Le Figaro – Samedi 9 avril 1859

M. Méry a adressé à M. Jacques Offenbach la lettre suivante : c’est un remercîment de poète à musicien :

Paris, 5 avril 1859
Mon cher ami,
Vous êtes un directeur, comme il y en a un. Vous avez tous les soirs deux foules, celle qui remplit la salle et celle qui reste à la porte, et vous m’envoyez gratuitement une loge sous prétexte que je vous la demande ! Je cherche dans les annales des directions et je ne trouve rien de plus beau.
J’avais cru agir avec délicatesse en attendant la 200e représentations d’Orphée, mais le fait m’a démontré que j’aurais dû attendre encore un petit semestre de représentations ; puis, à force de réfléchir à cette vogue inouïe, je me suis félicité de mon audacieuse demande, car un jour doit venir où une pièce de théâtre sera jouée, à Paris, tous les soirs et sans aucune dernière représentation, et je crois que votre Orphée sera cet ouvrage éternel.
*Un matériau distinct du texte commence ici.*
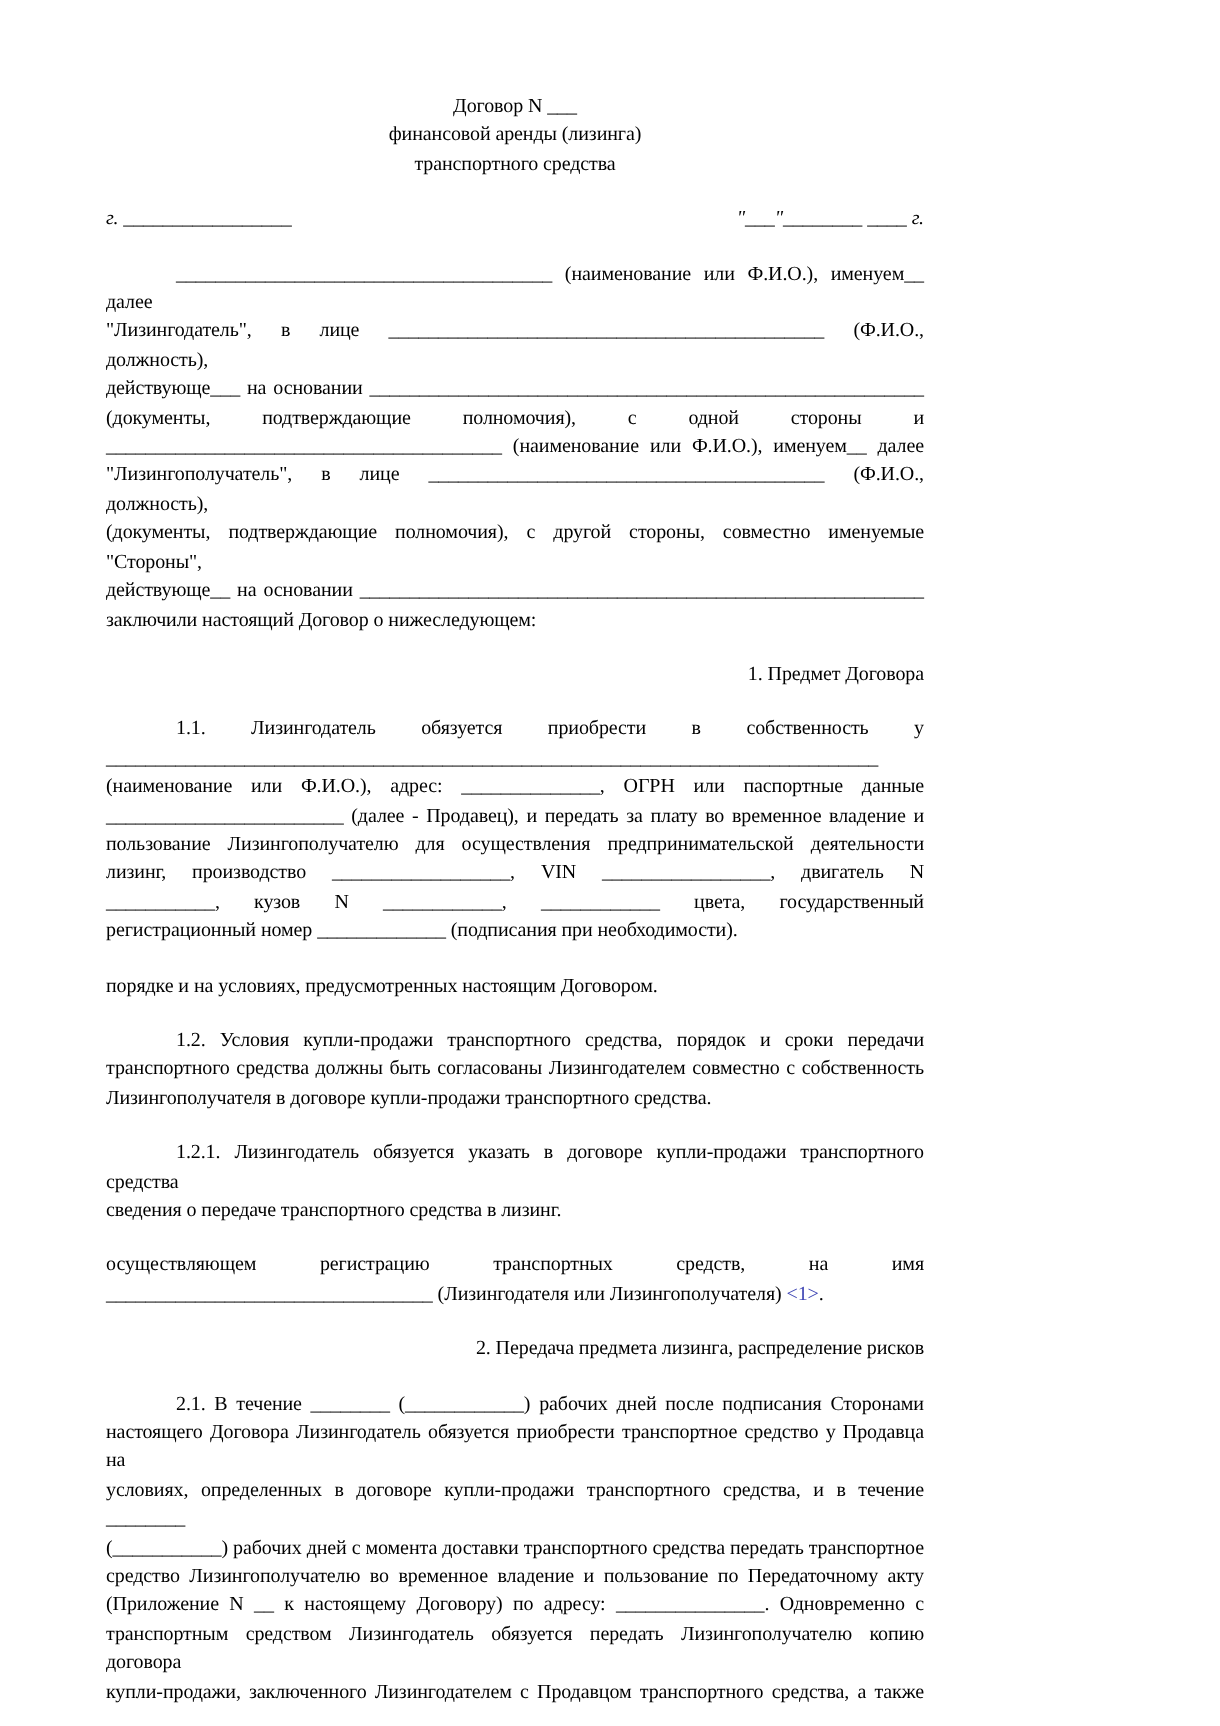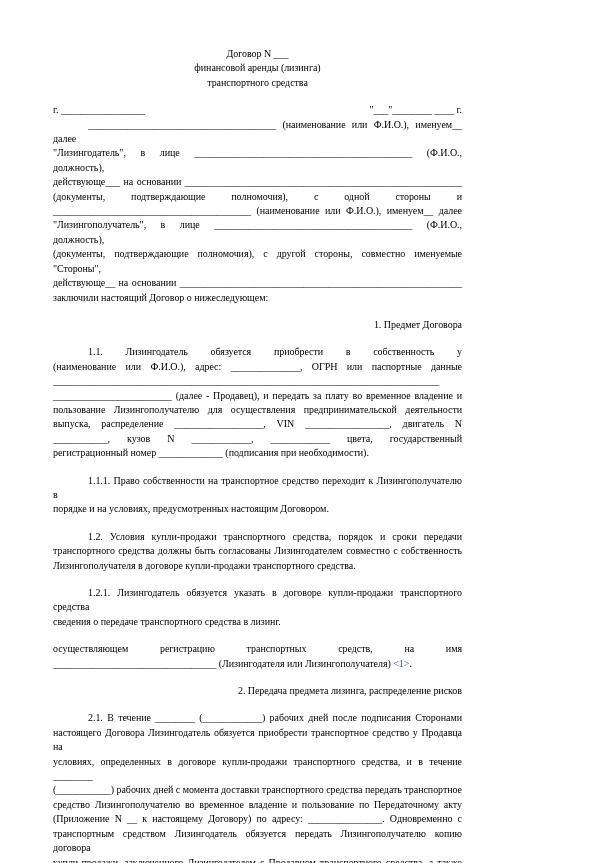"г. _________________" .place-date { font-style: none -> italic; margin-bottom: none -> 13px }
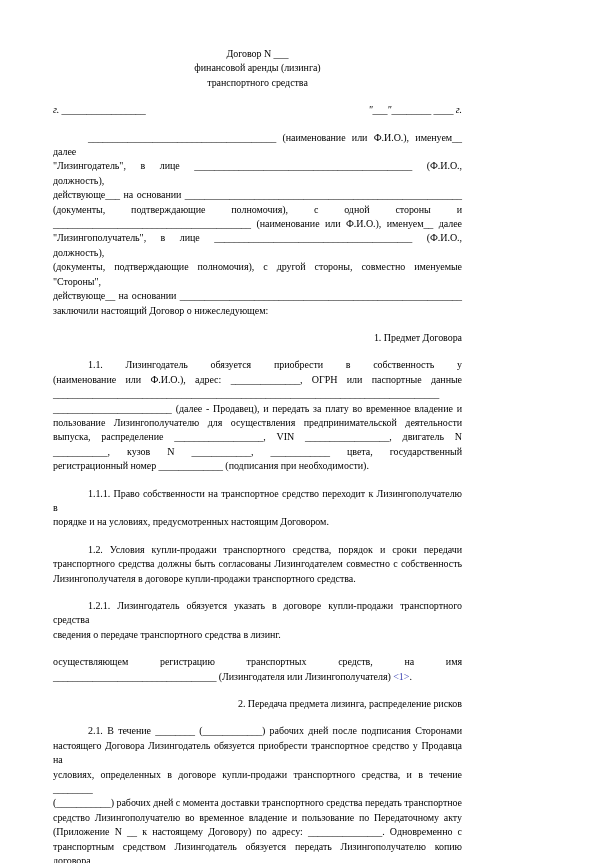"(наименование или Ф.И.О.), адрес:" div.line { order: before "________________________________________________" -> after "________________________________________________" }
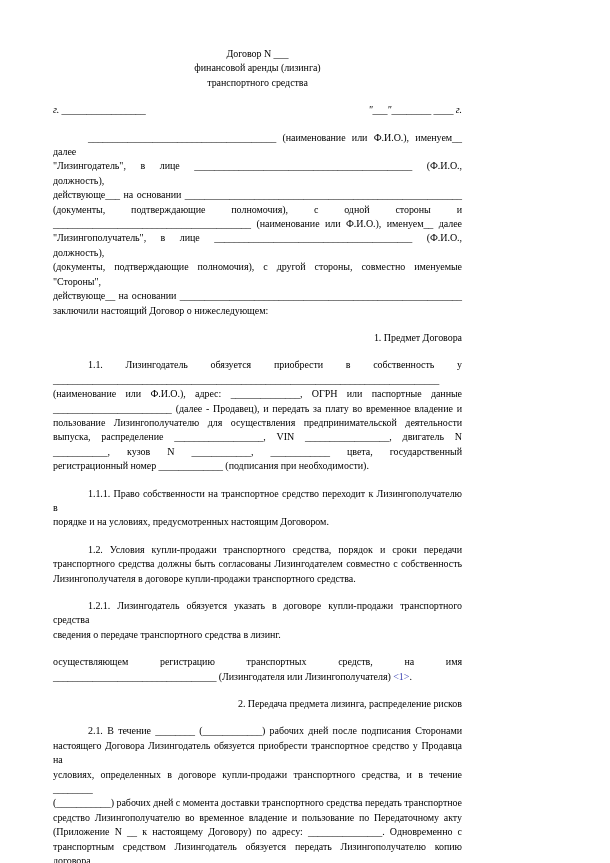"выпуска, распределение" div.line { text: выпуска, распределение -> лизинг, производство }
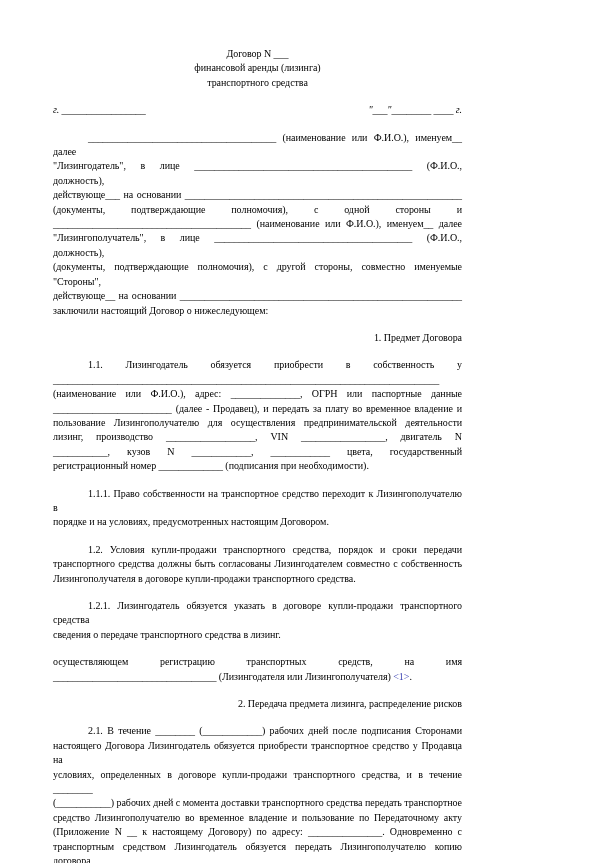"1.1.1. Право собственности на" div.line { html: <div>1.1.1. Право собственности на транспортное средство переходит к Лизингополучателю в</div> -> none }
Le dernier des Offenbach donnera une loge des Bouffes-Parisiens à l’ante-christ.
Cette éternité d’Orphée s’explique naturellement. On rit du premier mot au dernier. Après les larmes, le rire est ce que le public aime le mieux. On voit de jeunes et jolies femmes, en costume d’Olympe. Cette mode est plus légère à l’œil que l’énigme des crinolines. La musique est charmante comme un éclat de rire de Rossini. C’est la musique de toutes les oreilles. Or, maintenant, laissez achever tous les embranchements des chemines de fer, et cent mille étrangers arriveront de tous les coins du monde, à Paris, tous les jours. Sur ce nombre un millier d’élus trouveront place au théâtre du passage Choiseul, et laisseront autant d’exclus dans le désespoir. Comment voulez-vous donc que cela finisse ? En ne finissant pas. Au premier jour, Paris aura absorbé Montmartre, Passy, Auteuil, Saint-Denis, Vaugirard, et les grandes artères rayonneront du centre à la circonférence, avec des caravanes d’omnibus. Surcroît de contingent donné à l’éternelle vogue d’Orphée. La queue d’une comète peut seule brise la queue de votre location. Ai-je été bien inspiré en vous demandant une loge au début de cette éternité ?
Mes amitiés et ma gratitude,
MÉRY.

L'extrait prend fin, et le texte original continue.